Just read the revised death toll. I'm not suprised and also shocked at the same time.

North of Melbourne has been hammered so hard, the south east fires are getting under control from what I'm aware. 

The more people I talk to all seem to be have some connection to the tragedy.


For all who have lost lives or homes you are in my thoughts. 

Anyone heard from <simon>?


----------



## Wildcat (Feb 8, 2009)

Do you know where he is from Alex??


----------



## Heinz (Feb 8, 2009)

Heyfield area mate. Haven't seen the name mentioned with a few searches of the news reports. 

He was saying in another thread about 2 days ago that they were on guard for ember attacks.
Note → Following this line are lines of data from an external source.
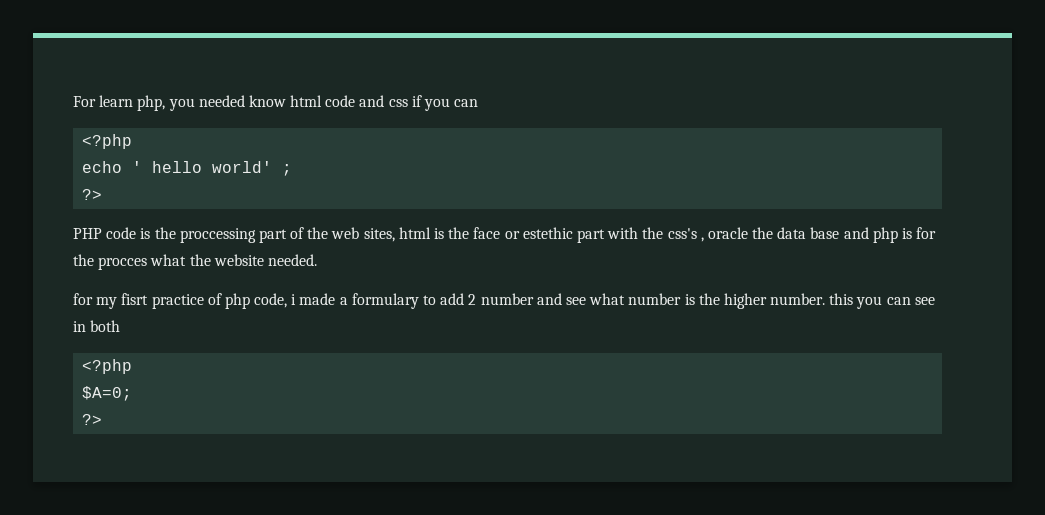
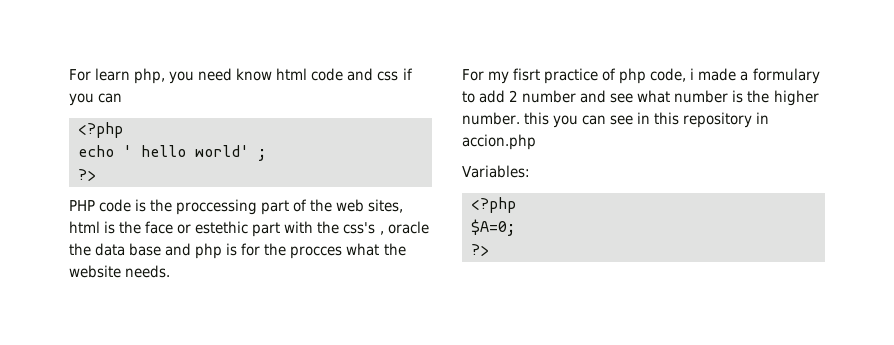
- For learn php, you needed know html code and css if you can
+ For learn php, you need know html code and css if you can
- PHP code is the proccessing part of the web sites, html is the face or estethic part with the css's , oracle the data base and php is for the procces what the website needed.
- for my fisrt practice of php code, i made a formulary to add 2 number and see what number is the higher number. this you can see in both
+ PHP code is the proccessing part of the web sites, html is the face or estethic part with the css's , oracle the data base and php is for the procces what the website needs.
+ For my fisrt practice of php code, i made a formulary to add 2 number and see what number is the higher number. this you can see in this repository in accion.php
+ Variables:

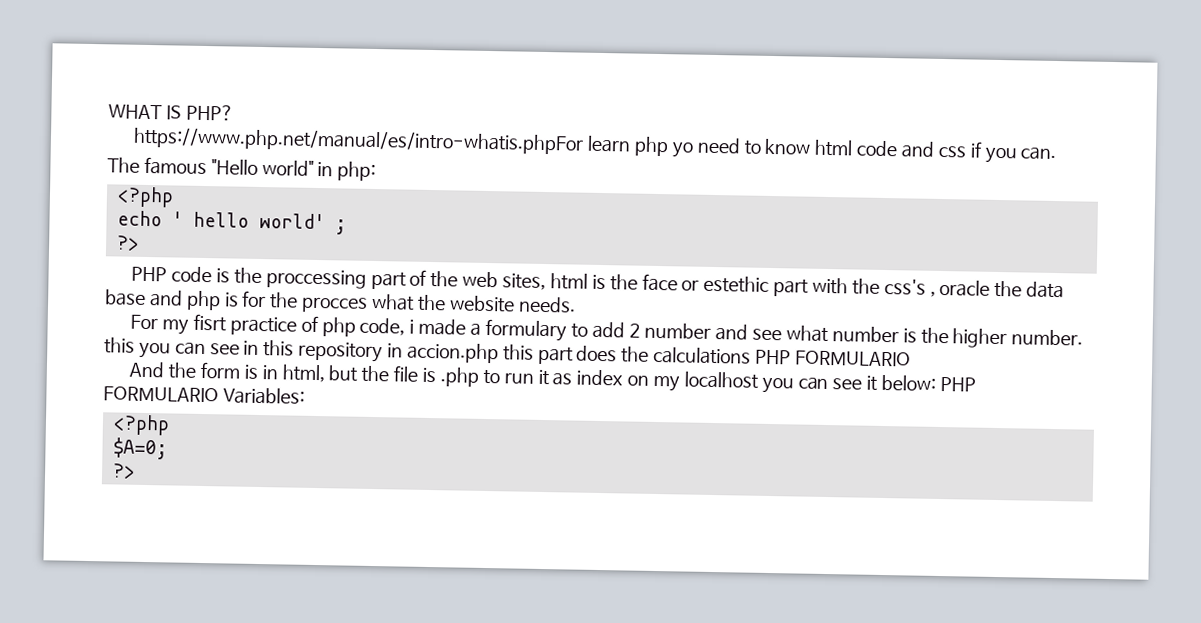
- For learn php, you need know html code and css if you can
+ WHAT IS PHP?
+ https://www.php.net/manual/es/intro-whatis.phpFor learn php yo need to know html code and css if you can.
+ The famous "Hello world" in php:
- For my fisrt practice of php code, i made a formulary to add 2 number and see what number is the higher number. this you can see in this repository in accion.php
- Variables:
+ For my fisrt practice of php code, i made a formulary to add 2 number and see what number is the higher number. this you can see in this repository in accion.php this part does the calculations PHP FORMULARIO
+ And the form is in html, but the file is .php to run it as index on my localhost you can see it below: PHP FORMULARIO Variables:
Revised death toll is 126.


----------



## Airframes (Feb 8, 2009)

Hells teeth! That's b****y terrible! I hope you guys, and all the other Viccies, get through this alright. Thinking of you, and hope you keep safe. 
I pray that it ends as soon as possible, and that no more lives or lost, or firecrews hurt. They must be doing a hell of a job.
And the people who (might) have started this? I hope they get their b*ll*cks cut off with a rusty razor, and roasted in front of their eyes!


----------



## Crunch (Feb 8, 2009)

I just can't believe that so much of it is deliberately lit. It's ing.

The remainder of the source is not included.